EXTRACTED ENTRIES |

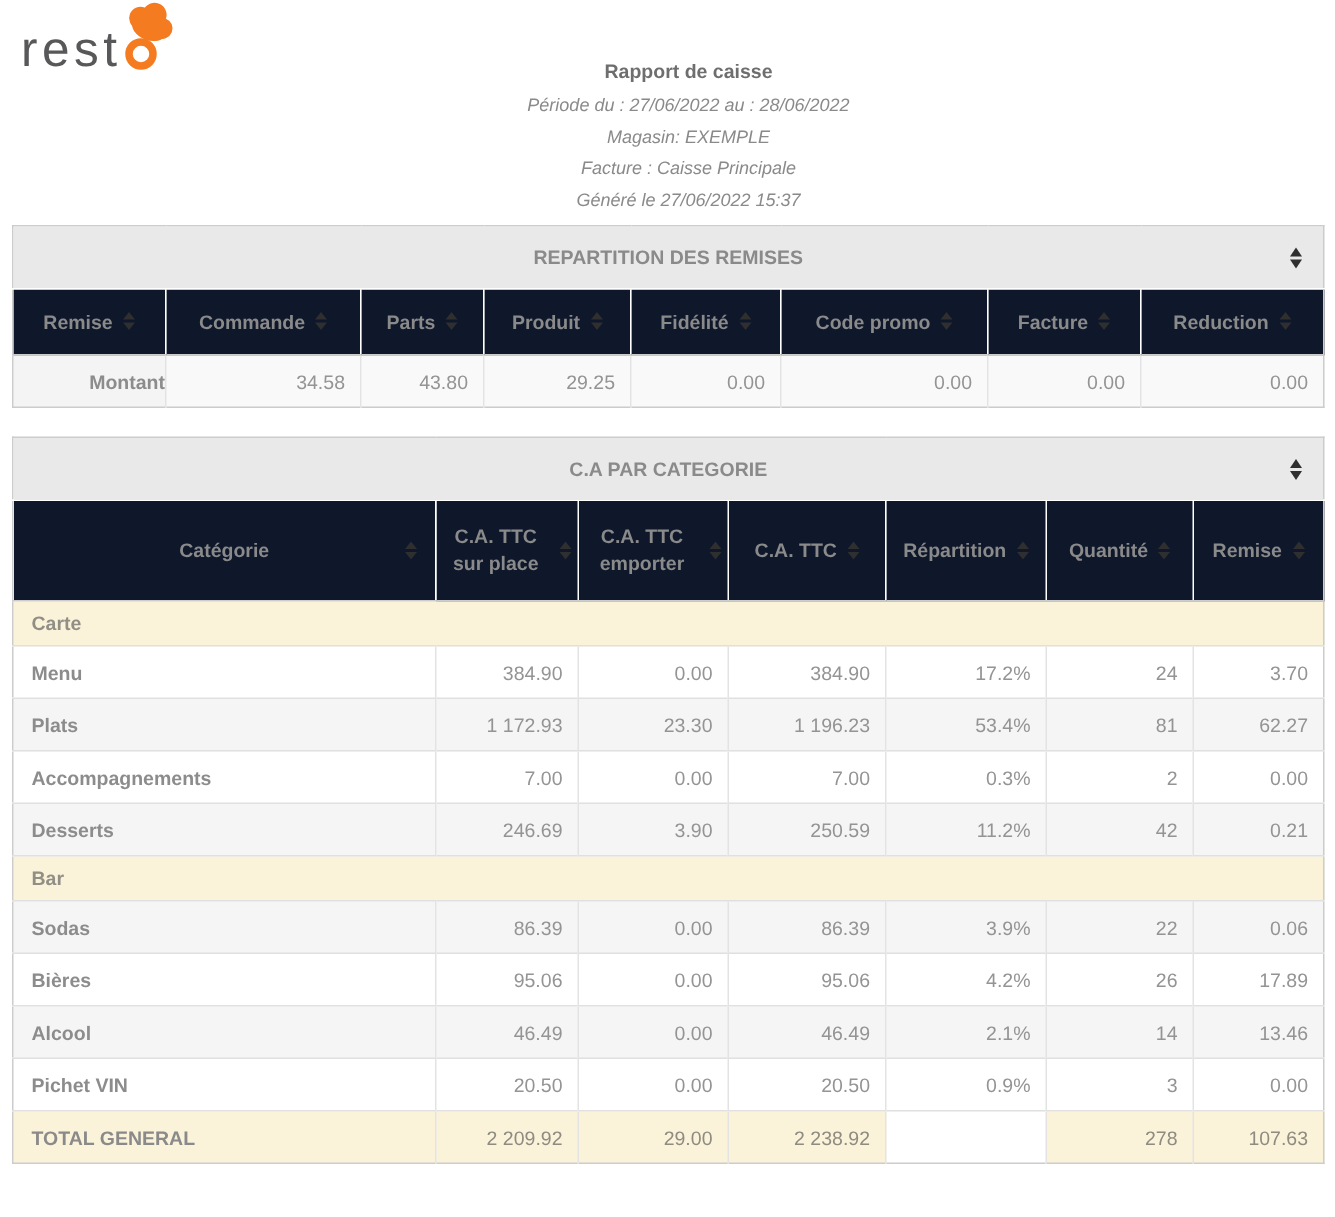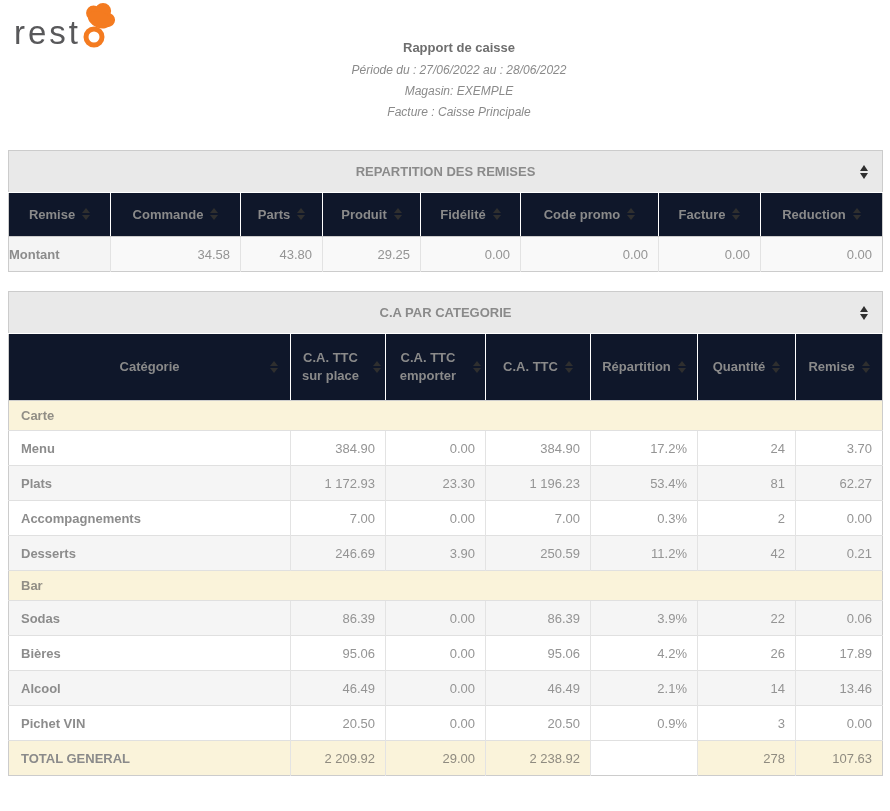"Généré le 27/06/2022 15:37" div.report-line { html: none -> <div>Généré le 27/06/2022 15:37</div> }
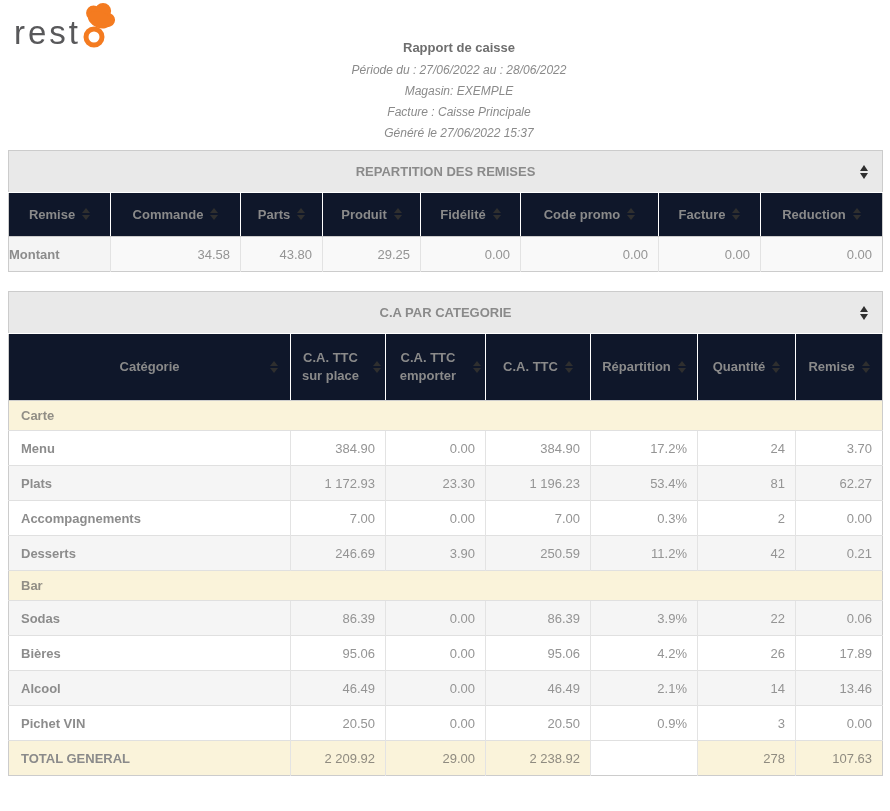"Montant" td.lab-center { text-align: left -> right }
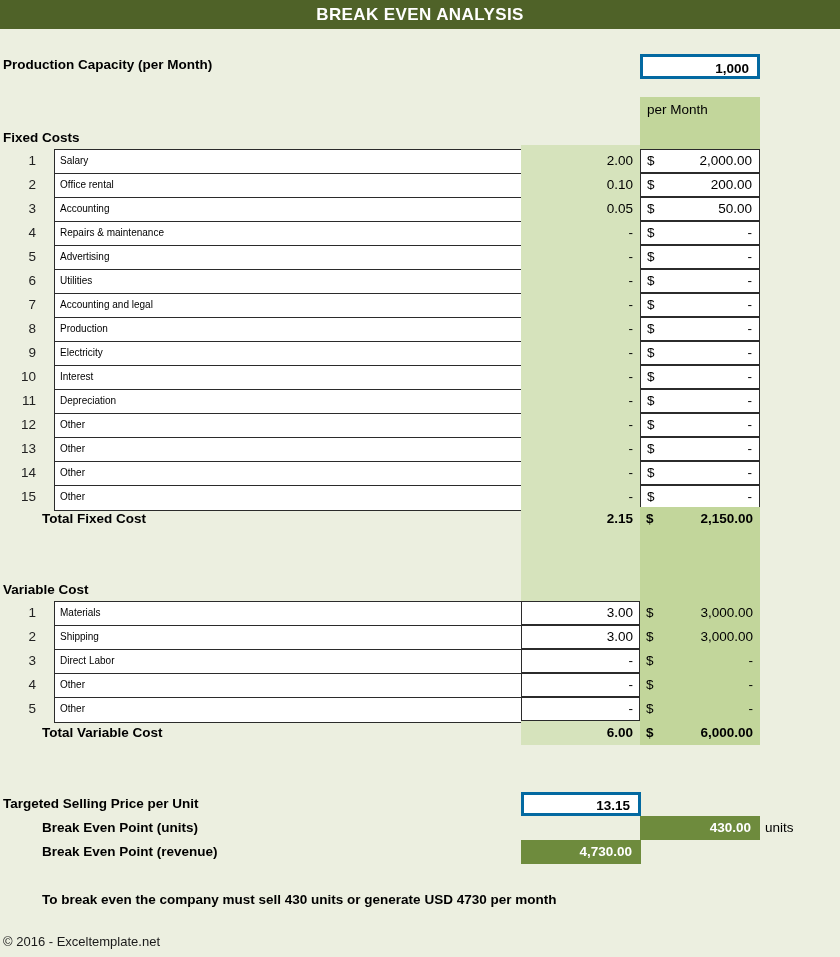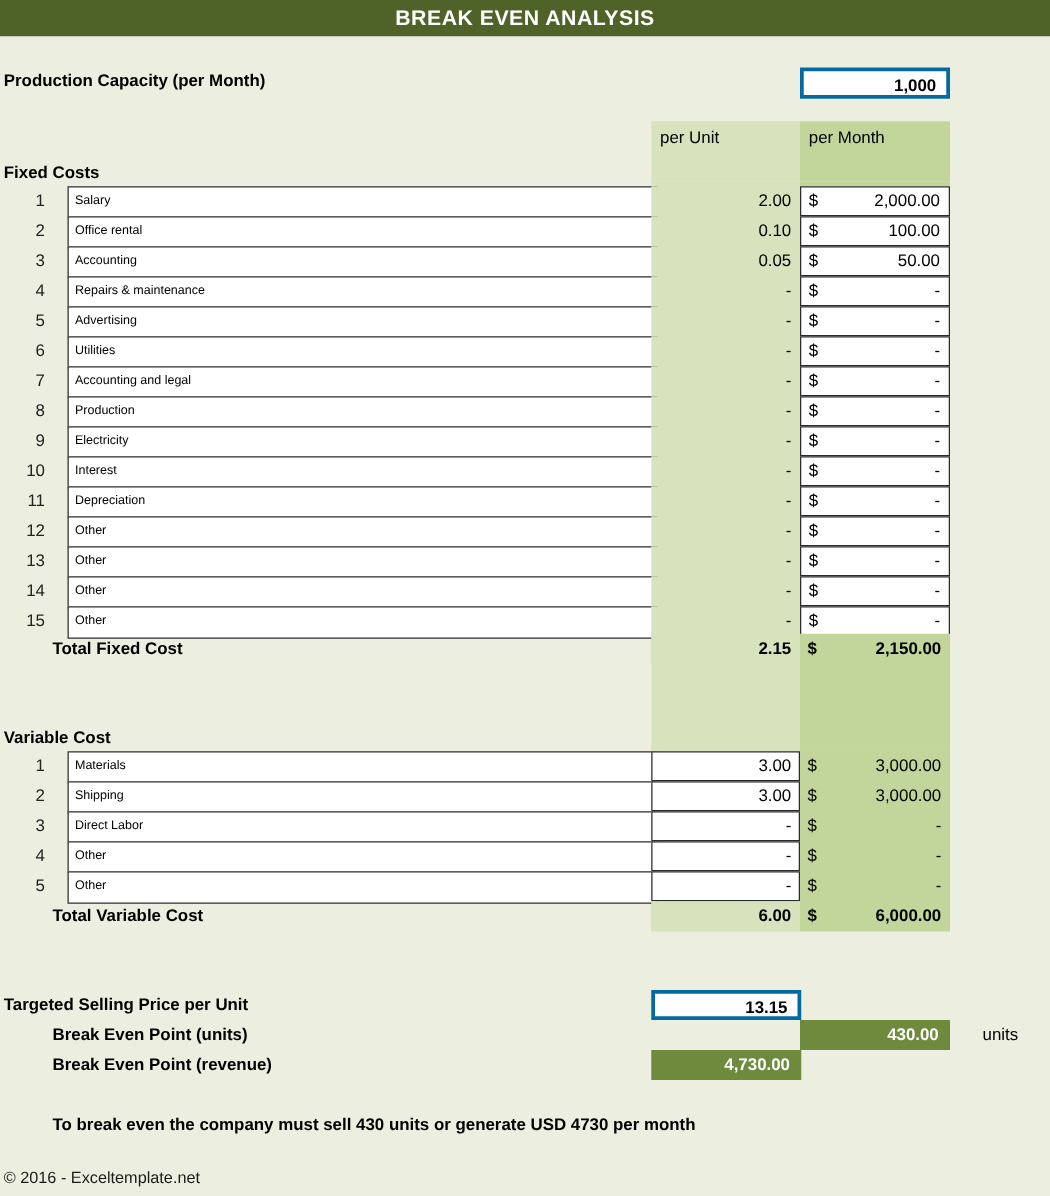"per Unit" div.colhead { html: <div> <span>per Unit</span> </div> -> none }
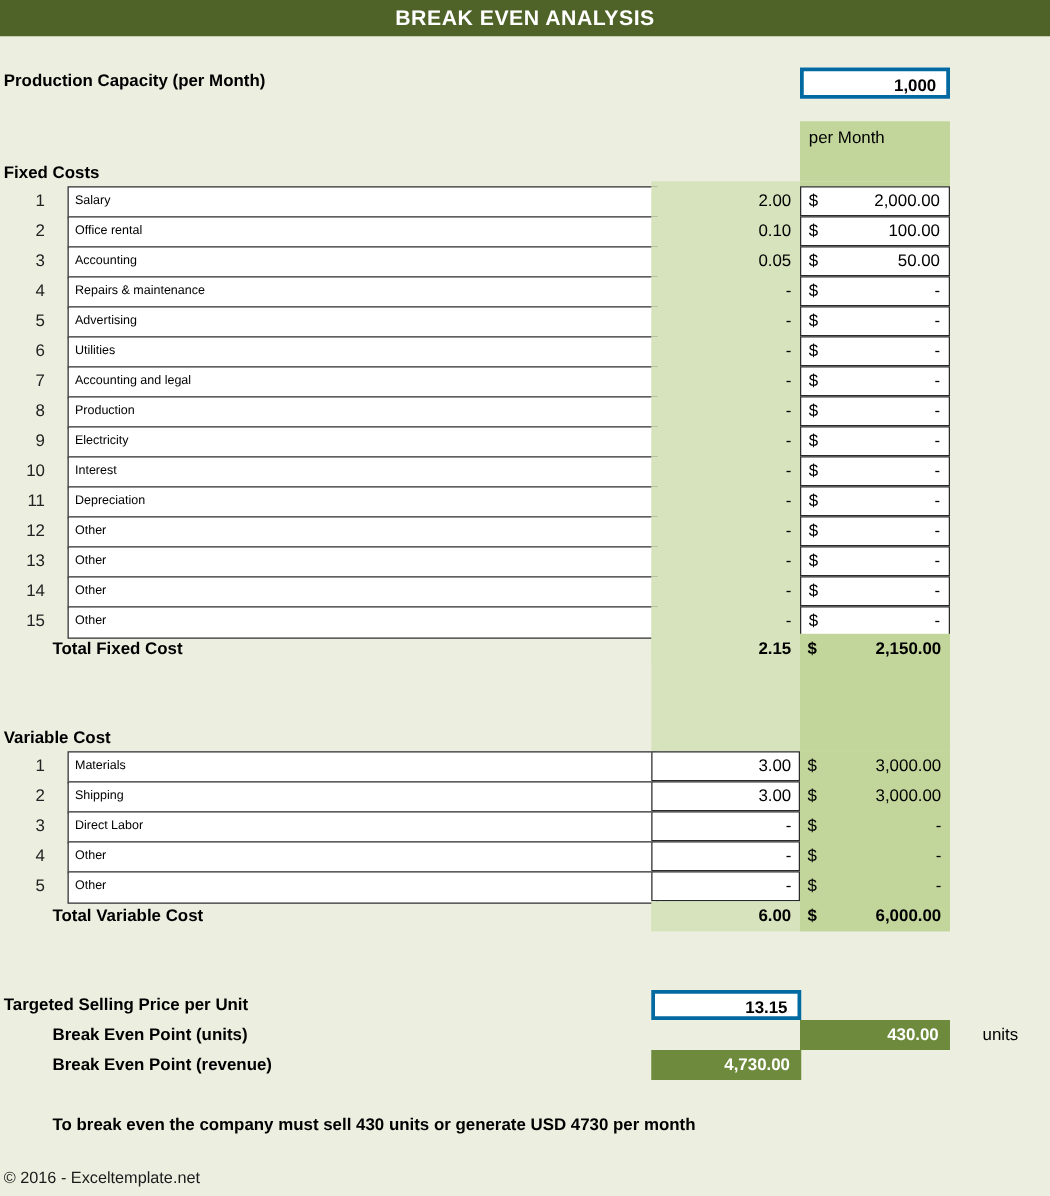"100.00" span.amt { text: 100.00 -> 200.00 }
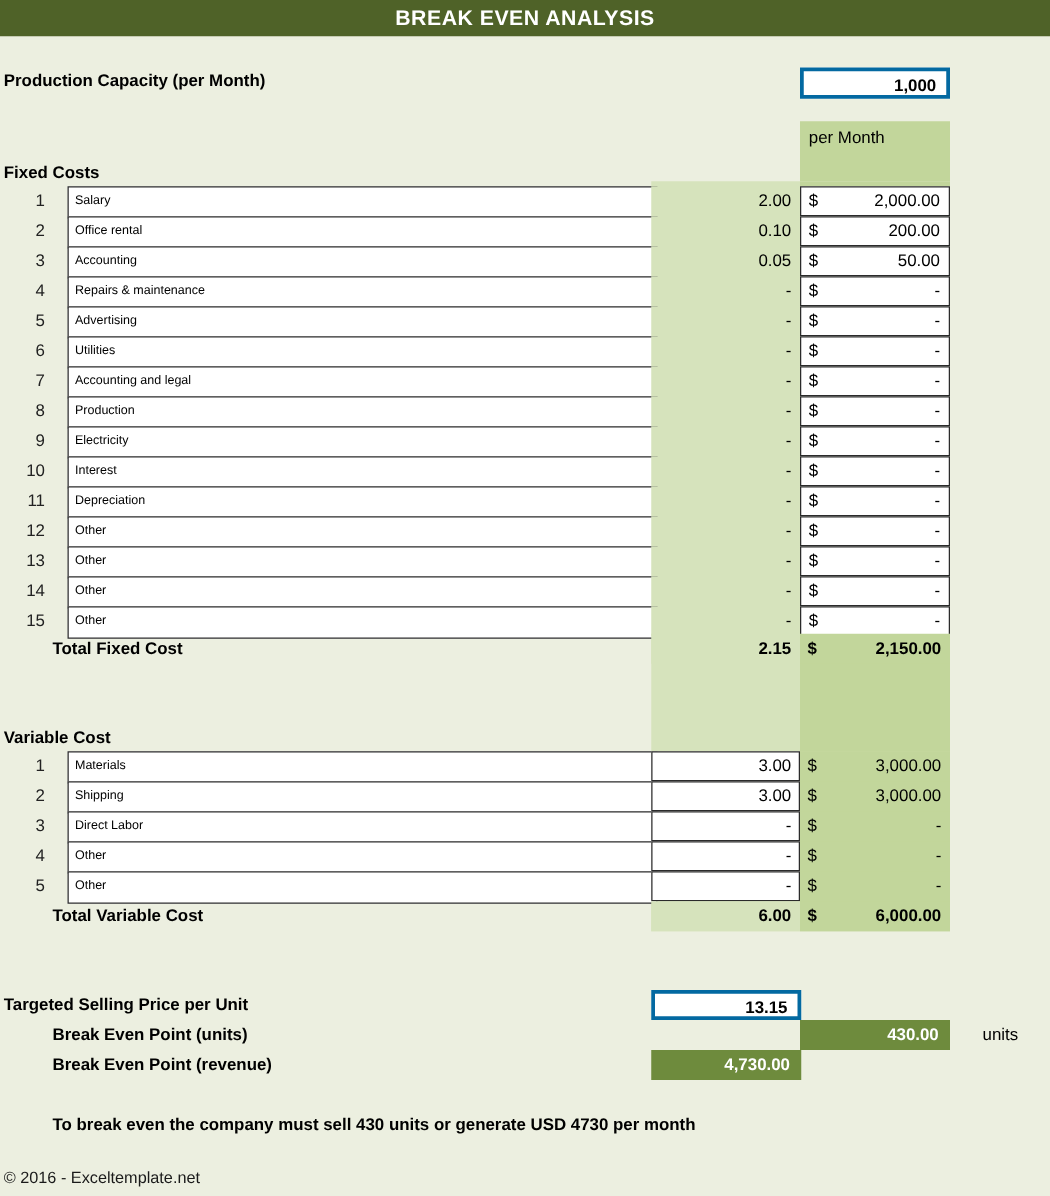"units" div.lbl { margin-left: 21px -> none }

WHAT IS BEING ASKED |
Print the material above once more, exactly, minus the pictures.

TASK RESULT |
"Généré le 27/06/2022 15:37" div.report-line { html: none -> <div>Généré le 27/06/2022 15:37</div> }
"Montant" td.lab-center { text-align: left -> right }
"per Unit" div.colhead { html: <div> <span>per Unit</span> </div> -> none }
"100.00" span.amt { text: 100.00 -> 200.00 }
"units" div.lbl { margin-left: 21px -> none }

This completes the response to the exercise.